Dhawul Arham Explained: Distant Relatives in Islamic Inheritance
What Are Dhawul Arham?
Dhawul Arham (ذَوُو الأَرْحَام) literally means "those of the womb" or "those of close kinship." In Islamic inheritance terminology, Dhawul Arham refers to relatives who are related to the deceased through a female connection and therefore do not qualify as Asabah (agnatic/male-line heirs) or as holders of the six fixed Quranic shares.
Examples of Dhawul Arham include: a daughter's children (the deceased's grandchildren through a daughter), a sister's children (nephews and nieces through a sister), the deceased's maternal grandfather, maternal aunts and uncles, a daughter's grandchildren, and other relatives connected through female intermediaries.
The key distinction: Asabah heirs are connected to the deceased through an unbroken chain of males. Dhawul Arham are connected through at least one female link. This makes them ineligible for the residuary (Asabah) inheritance mechanism under classical Faraid rules.
When Do Dhawul Arham Inherit?
Dhawul Arham only become relevant when an estate has no Asabah heirs and no fixed-share heirs (or fixed-share heirs whose shares leave a surplus with no one to absorb the residue). In other words, they are the "last resort" category — they inherit only when no closer heirs exist.
In practice, this occurs in estates where all Asabah relatives (sons, grandsons, father, grandfather, brothers, uncles) are deceased or do not exist, and the remaining estate after fixed shares belongs to no one in the primary heir categories.
The Three Scholarly Positions
The question of what happens to an estate when no Asabah remain is one of the most debated in Islamic inheritance law. Three main scholarly positions exist:
Position 1: Surplus Goes to Bait al-Mal (Public Treasury)
This was the position of the classical Maliki and Shafi'i schools. They argued that since Dhawul Arham are not mentioned explicitly as heirs in the Quran or the primary Sunnah, the surplus should go to the Islamic public treasury (bait al-mal) to benefit the entire Muslim community. This position relies on the principle that inheritance rights must be textually established.
Position 2: Dhawul Arham Inherit
This is the position of the Hanafi and Hanbali schools, and is now the most widely applied position globally. They cite several evidences:
- The hadith: "The maternal uncle inherits from one who has no heir" — attributed to the Prophet ﷺ, indicating that close relatives through female lines do inherit.
- The opinion of Umar ibn al-Khattab, Ali ibn Abi Talib, and other major Companions who gave Dhawul Arham priority over the treasury.

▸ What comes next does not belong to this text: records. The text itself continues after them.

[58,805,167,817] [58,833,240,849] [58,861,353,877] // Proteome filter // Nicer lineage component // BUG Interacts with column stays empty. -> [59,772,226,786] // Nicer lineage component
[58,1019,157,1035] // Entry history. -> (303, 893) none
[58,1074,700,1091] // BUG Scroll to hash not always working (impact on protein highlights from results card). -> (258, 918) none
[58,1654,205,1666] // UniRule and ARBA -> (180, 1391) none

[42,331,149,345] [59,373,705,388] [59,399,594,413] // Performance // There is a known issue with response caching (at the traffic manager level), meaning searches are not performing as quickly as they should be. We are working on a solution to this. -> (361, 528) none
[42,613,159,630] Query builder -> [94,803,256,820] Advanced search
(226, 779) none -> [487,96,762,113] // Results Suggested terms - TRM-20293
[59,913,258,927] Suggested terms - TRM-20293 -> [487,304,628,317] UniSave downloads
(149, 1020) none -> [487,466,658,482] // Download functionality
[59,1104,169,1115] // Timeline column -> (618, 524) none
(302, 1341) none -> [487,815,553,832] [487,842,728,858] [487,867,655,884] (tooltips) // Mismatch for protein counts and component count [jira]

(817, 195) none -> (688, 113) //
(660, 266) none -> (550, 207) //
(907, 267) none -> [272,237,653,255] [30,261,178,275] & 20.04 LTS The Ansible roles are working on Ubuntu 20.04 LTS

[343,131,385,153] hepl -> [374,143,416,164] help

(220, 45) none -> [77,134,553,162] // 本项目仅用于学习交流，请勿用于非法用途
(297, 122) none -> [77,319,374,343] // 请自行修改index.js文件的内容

- The principle that in the absence of a functioning Islamic treasury, allowing wealth to pass to the state is not Islamically meaningful — it simply enriches a secular government.
Position 3: Radd to Spouse (Maliki)
The Maliki madhab adds a third option: when no Asabah or Dhawul Arham exist and only a spouse survives with fixed-share heirs, the surplus is returned to the spouse through Radd before any consideration of distant relatives or the treasury. See our dedicated Radd article for full details.
Modern Application: Dhawul Arham in Practice
In the vast majority of contemporary Muslim-majority countries — including Malaysia, Indonesia, Egypt, Morocco, Pakistan, and the Gulf states — courts apply the Hanafi/Hanbali position and distribute estates to Dhawul Arham rather than the state. Contemporary Maliki and Shafi'i scholars widely concur that in the absence of a functioning Islamic treasury, the bait al-mal argument does not hold and Dhawul Arham should inherit.
Saudi Arabia (officially Hanbali) distributes to Dhawul Arham. Egyptian courts (which apply Islamic inheritance law for Muslims) distribute to Dhawul Arham. Malaysian Syariah courts do the same. The Hanafi/Hanbali position has effectively become the global default.
Categories of Dhawul Arham
The Hanafi school developed a detailed classification of Dhawul Arham into eight categories, ordered by priority. The closest category to the deceased inherits first:
- Descendants through daughters: daughter's children, daughter's grandchildren (any gender)
- Ascendants through maternal line: maternal grandfather, maternal grandmother's father
- Descendants of both parents through females: sister's children, brother's daughters' children
- Descendants of both parents' parents: maternal uncles and aunts (mother's brothers and sisters)
- Further categories of more distant relatives in descending priority
Why Dhawul Arham Cannot Be Asabah
A daughter's son (grandson through a daughter) might seem as close to the deceased as a son's son (grandson through a son). Yet in Faraid, the daughter's son is Dhawul Arham while the son's son is Asabah. The distinction is not about emotional closeness — it is about the inheritance mechanism. Asabah is defined by male-line connection; the daughter's son is connected through a female intermediary (the daughter) and therefore cannot be Asabah. This is a fundamental structural principle of classical Islamic inheritance law.